Gjosaeter and Tilseth (1988) have shown that B. pterotum in the Gulf of Oman spawns at depths of 100 to 300 m early in the night. The slightly buoyant eggs hatch within 12 hours before they reach the surface. The larvae are well described (Tsokur 1982). Some further work on vertical distribution and diet of larval phases would be informative. Nellen (1973) states that larvae of B. pterotum overwhelmingly dominate collections along the coast of Pakistan, and later data (Ali Khan 1976) confirm that for areas off the edge of the shelf. Over the shelf off Karachi Sardinella sinensis is more abundant. There have been no larval surveys along the Arabian coast, but since adult B. pterotum are abundant, and larvae are abundant both in the Gulf of Aden and off Pakistan, it certainly is the dominant among larval fish all around the north rim of the Arabian Sea. No seasonality in larval stocks has been reported, although there are hints in the literature of greater larval abundance in the NE monsoon. Sanders and Bouhiel (1982, seen in abstract) considered recruitment to the fishable stock to be confined to the two monsoon transition seasons. The basis for this statement is not given in the available abstract. Venema (1984) shows some seasonality in total pelagic and demersal fish stocks in various coastal sectors of the northern Arabian Sea, and this must certainly derive mostly from variations in pelagic species. Stocks are high in the NE monsoon, lower in the SW monsoon. The data are sketchy, with a glaring hole in the middle of the SW monsoon. Delpadado (1988) found mature and spawning fish in all seasons, and found no definite evidence of any seasonality in population processes. It is, however, very likely that the life history of B. pterotum is in some fashion in phase with the monsoon cycle. This aspect of coupling between the animal and its habitat could be a research topic.
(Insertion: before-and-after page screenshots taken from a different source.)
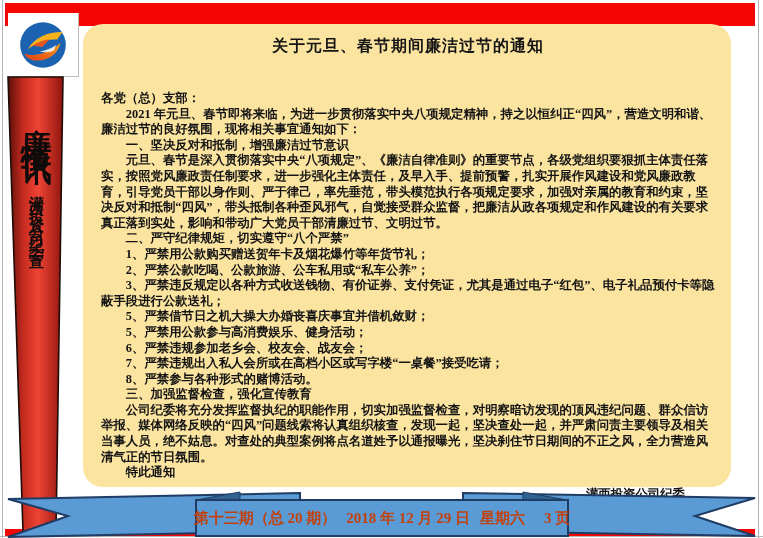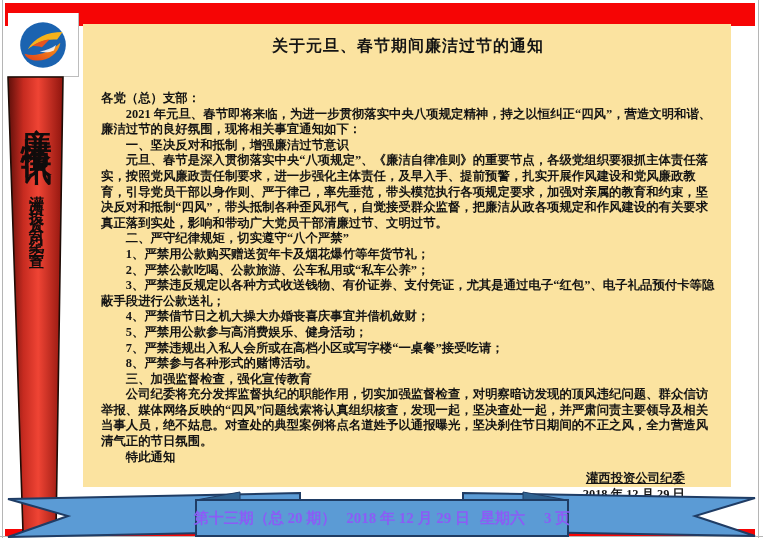--- a/index.html
+++ b/index.html
@@ -35,7 +35,7 @@
 
   .paper{
     position:absolute;left:83px;top:24px;width:648px;height:463px;background:#fbe3a0;
-    box-sizing:border-box;padding:10px 16px 0 18px;color:#141414;
+    box-sizing:border-box;padding:10px 16px 0 18px;color:#141414;border-radius:20px;
   }
   .paper .title{
     text-align:center;font-size:16px;font-weight:700;margin:2px 0 34px 0;letter-spacing:1px;

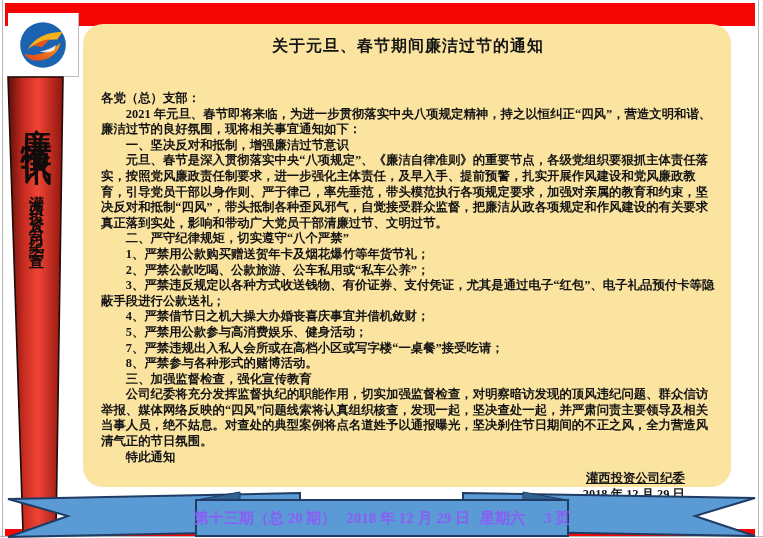--- a/index.html
+++ b/index.html
@@ -110,7 +110,7 @@
       <p class="ind">1、严禁用公款购买赠送贺年卡及烟花爆竹等年货节礼；</p>
       <p class="ind">2、严禁公款吃喝、公款旅游、公车私用或“私车公养”；</p>
       <p class="ind">3、严禁违反规定以各种方式收送钱物、有价证券、支付凭证，尤其是通过电子“红包”、电子礼品预付卡等隐蔽手段进行公款送礼；</p>
-      <p class="ind">4、严禁借节日之机大操大办婚丧喜庆事宜并借机敛财；</p>
+      <p class="ind">5、严禁借节日之机大操大办婚丧喜庆事宜并借机敛财；</p>
       <p class="ind">5、严禁用公款参与高消费娱乐、健身活动；</p>
       <p class="ind">7、严禁违规出入私人会所或在高档小区或写字楼“一桌餐”接受吃请；</p>
       <p class="ind">8、严禁参与各种形式的赌博活动。</p>

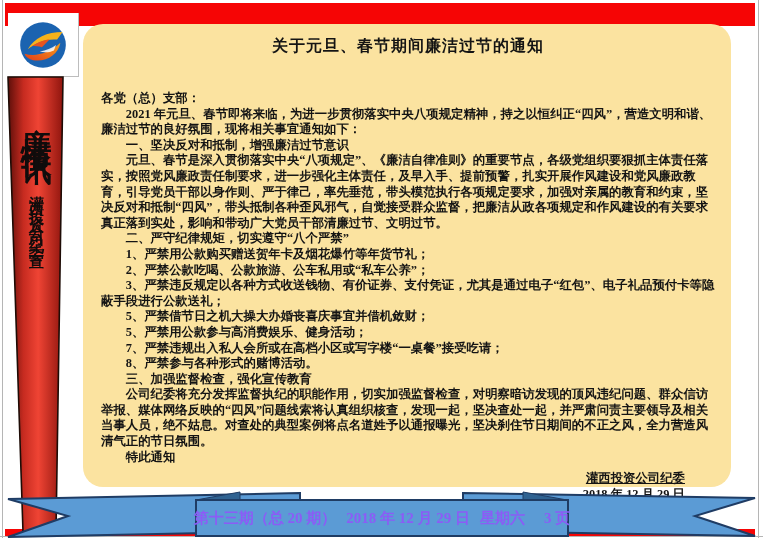--- a/index.html
+++ b/index.html
@@ -112,6 +112,7 @@
       <p class="ind">3、严禁违反规定以各种方式收送钱物、有价证券、支付凭证，尤其是通过电子“红包”、电子礼品预付卡等隐蔽手段进行公款送礼；</p>
       <p class="ind">5、严禁借节日之机大操大办婚丧喜庆事宜并借机敛财；</p>
       <p class="ind">5、严禁用公款参与高消费娱乐、健身活动；</p>
+      <p class="ind">6、严禁违规参加老乡会、校友会、战友会；</p>
       <p class="ind">7、严禁违规出入私人会所或在高档小区或写字楼“一桌餐”接受吃请；</p>
       <p class="ind">8、严禁参与各种形式的赌博活动。</p>
       <p class="hd">三、加强监督检查，强化宣传教育</p>

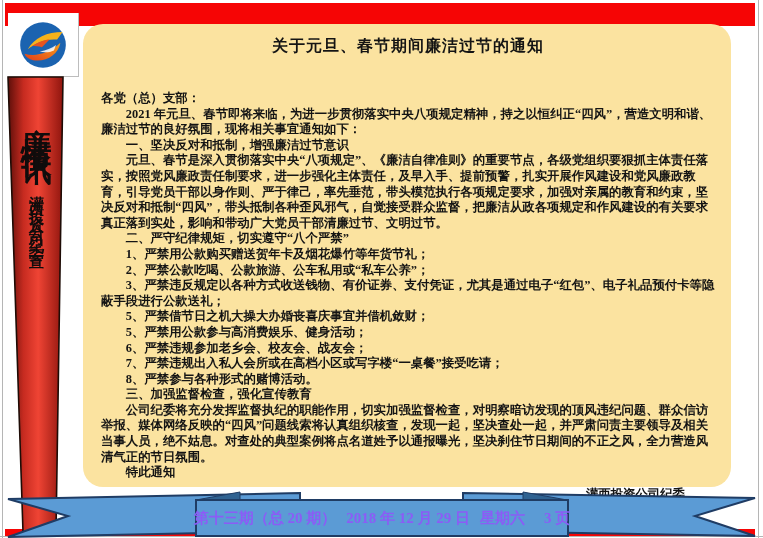--- a/index.html
+++ b/index.html
@@ -50,7 +50,7 @@
   .ribbon-label{
     position:absolute;left:196px;top:500px;width:372px;height:36px;
     display:flex;align-items:center;justify-content:center;
-    font-size:15px;font-weight:700;color:#8b5cf6;white-space:nowrap;
+    font-size:15px;font-weight:700;color:#c2410c;white-space:nowrap;
   }
   .ribbon-label span{margin:0 5px;}
 </style>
Benthosema pterotum is a good subject for a direct study of larval recruitment and year-to-year variation in stock size and success, although spawning is not seasonally focussed enough for characterization of years by simple one-shot surveys. U.S. GLOBEC workers should be able to couple observations from primary productivity through tertiary productivity about as well as for any region--taking this dominant fish as a key study subject, an upwelling system component suitable for detailed population quantification. The main drawback to this species as a focus is that it tastes terrible. According to Kubota (1982), fishermen in Suruga Bay who eat large quantities of Diaphus spp. sort out and discard B. pterotum as inedible. That does not mean that this huge production is useless; fish oil and protein have other uses than direct human consumption. Studies in India (Gopakumar et al. 1983; Nair et al. 1983) show that meal and hydrolysate from B. pterotum are excellent protein supplements in fish and poultry feeds. These myctophids are readily fished; Norwegian results reached 100 tons hr-1 with a sonar-guided, 750 m2 (15 X 50 m) double warp trawl (which is a seriously large piece of gear).